Au printemps 1940, lors de la débâcle, des troupes britanniques stationnent brièvement à Moncé-en-Belin. Face à l’avancée rapide de l’armée allemande, ces unités quittent précipitamment la commune pour rejoindre le sud de la Loire. Dans les jours qui suivent, les troupes allemandes entrent à leur tour dans le village et s’y installent. Commence alors une période d’occupation marquée par la présence militaire, les premières réquisitions et la mise en place progressive du contrôle allemand sur la commune.
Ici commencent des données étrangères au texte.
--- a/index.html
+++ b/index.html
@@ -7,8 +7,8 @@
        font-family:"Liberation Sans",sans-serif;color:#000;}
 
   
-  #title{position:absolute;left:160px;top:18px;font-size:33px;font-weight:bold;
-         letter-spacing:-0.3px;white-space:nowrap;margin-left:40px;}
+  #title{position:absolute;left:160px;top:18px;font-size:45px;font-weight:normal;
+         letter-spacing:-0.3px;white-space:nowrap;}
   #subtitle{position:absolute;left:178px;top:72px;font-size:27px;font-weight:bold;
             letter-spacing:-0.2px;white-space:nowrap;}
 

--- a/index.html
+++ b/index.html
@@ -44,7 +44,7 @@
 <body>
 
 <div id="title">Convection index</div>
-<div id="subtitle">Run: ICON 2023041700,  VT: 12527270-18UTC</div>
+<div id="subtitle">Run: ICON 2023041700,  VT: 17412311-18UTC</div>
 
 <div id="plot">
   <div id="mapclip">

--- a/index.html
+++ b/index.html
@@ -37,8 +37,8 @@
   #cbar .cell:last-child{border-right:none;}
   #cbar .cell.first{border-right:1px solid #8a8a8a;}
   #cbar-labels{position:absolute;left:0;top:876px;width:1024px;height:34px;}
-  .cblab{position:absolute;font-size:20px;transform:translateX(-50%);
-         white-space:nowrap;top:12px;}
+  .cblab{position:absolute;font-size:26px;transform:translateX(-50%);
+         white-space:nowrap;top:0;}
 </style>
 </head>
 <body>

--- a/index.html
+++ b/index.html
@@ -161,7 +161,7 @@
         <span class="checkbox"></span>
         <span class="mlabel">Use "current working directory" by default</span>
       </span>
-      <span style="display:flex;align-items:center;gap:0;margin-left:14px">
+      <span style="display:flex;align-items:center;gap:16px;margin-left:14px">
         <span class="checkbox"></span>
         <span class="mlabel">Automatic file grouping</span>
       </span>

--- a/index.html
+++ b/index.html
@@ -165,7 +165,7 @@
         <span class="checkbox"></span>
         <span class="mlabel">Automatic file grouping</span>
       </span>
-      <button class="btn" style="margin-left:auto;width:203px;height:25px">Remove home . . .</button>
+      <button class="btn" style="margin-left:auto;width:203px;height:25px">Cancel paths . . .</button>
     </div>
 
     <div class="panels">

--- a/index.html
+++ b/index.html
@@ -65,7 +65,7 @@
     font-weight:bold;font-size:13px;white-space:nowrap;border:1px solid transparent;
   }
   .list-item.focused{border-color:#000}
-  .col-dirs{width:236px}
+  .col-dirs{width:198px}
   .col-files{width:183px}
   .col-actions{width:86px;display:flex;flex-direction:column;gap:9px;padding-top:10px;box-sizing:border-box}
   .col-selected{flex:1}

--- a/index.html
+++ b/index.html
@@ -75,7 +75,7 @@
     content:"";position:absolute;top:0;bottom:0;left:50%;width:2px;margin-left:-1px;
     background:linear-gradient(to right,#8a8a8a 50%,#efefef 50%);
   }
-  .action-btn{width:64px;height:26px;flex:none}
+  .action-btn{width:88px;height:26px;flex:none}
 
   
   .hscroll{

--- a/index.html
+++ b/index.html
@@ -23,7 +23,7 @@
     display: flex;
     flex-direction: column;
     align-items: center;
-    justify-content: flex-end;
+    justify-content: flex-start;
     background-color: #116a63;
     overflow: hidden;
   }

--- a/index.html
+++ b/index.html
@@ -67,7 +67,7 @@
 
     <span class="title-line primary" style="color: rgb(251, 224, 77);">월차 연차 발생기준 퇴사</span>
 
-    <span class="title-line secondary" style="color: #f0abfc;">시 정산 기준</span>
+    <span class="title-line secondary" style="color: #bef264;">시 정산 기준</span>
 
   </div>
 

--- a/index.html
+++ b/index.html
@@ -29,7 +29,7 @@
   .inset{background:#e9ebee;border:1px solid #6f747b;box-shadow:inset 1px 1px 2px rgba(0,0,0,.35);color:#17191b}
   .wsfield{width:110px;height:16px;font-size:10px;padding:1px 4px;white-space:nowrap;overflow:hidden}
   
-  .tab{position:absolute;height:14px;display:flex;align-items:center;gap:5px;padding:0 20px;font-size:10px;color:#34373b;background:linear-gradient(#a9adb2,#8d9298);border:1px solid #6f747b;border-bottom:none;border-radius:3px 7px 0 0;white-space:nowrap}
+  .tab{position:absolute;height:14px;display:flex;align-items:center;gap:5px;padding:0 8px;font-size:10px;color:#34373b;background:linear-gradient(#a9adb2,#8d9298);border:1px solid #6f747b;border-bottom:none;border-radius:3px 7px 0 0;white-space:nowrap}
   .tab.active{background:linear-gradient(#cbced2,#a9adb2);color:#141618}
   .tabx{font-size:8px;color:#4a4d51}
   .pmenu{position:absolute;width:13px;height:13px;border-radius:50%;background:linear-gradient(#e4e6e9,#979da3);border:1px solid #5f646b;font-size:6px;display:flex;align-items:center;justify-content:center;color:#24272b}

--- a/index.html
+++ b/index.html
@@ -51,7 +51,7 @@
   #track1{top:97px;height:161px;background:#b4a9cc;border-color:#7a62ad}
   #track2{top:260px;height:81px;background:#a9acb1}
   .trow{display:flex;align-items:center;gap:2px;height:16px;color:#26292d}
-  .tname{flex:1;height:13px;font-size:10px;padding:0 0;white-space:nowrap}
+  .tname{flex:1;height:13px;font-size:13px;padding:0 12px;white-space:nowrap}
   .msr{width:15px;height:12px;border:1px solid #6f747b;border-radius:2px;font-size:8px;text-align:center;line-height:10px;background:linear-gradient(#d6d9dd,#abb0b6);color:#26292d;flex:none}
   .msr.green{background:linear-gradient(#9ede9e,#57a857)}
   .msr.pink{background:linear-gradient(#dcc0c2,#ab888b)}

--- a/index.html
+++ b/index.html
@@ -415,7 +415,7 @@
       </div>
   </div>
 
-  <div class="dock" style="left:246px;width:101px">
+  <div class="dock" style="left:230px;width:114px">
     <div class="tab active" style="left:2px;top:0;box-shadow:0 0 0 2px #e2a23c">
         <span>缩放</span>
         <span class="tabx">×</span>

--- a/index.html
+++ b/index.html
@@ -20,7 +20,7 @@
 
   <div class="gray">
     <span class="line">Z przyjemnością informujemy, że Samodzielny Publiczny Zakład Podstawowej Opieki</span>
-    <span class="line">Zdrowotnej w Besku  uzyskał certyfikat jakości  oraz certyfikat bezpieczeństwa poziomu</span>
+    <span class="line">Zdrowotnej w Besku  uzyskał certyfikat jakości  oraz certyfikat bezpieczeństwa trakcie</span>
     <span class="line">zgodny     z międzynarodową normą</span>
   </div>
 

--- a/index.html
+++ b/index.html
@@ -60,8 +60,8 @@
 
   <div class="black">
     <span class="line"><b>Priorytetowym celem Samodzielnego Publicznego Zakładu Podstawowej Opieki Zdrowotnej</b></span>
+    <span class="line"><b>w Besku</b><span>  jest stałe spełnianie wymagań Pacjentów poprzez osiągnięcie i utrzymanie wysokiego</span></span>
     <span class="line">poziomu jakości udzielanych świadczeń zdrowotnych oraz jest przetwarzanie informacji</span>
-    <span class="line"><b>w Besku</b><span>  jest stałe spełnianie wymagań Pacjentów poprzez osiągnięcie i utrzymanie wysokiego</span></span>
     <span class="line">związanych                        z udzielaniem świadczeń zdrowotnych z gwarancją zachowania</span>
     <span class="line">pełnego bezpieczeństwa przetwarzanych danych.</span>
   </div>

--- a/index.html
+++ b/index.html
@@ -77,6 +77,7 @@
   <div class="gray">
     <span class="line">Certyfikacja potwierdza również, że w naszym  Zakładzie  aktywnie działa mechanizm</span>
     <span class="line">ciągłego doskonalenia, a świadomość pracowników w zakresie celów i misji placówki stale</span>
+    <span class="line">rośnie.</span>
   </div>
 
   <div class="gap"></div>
En 1944, alors que la guerre entre dans sa phase finale, un bombardier britannique de type Halifax est abattu lors d’une mission de bombardement visant la ville du Mans et ses infrastructures stratégiques. L’appareil s’écrase dans les environs de Moncé-en-Belin. Les membres de l’équipage, aviateurs anglais engagés dans la Royal Air Force, trouvent la mort dans le crash après leur mission. Cet événement rappelle que le ciel de la Sarthe reste, à cette période, un espace dangereux où s’affrontent encore les forces alliées et allemandes.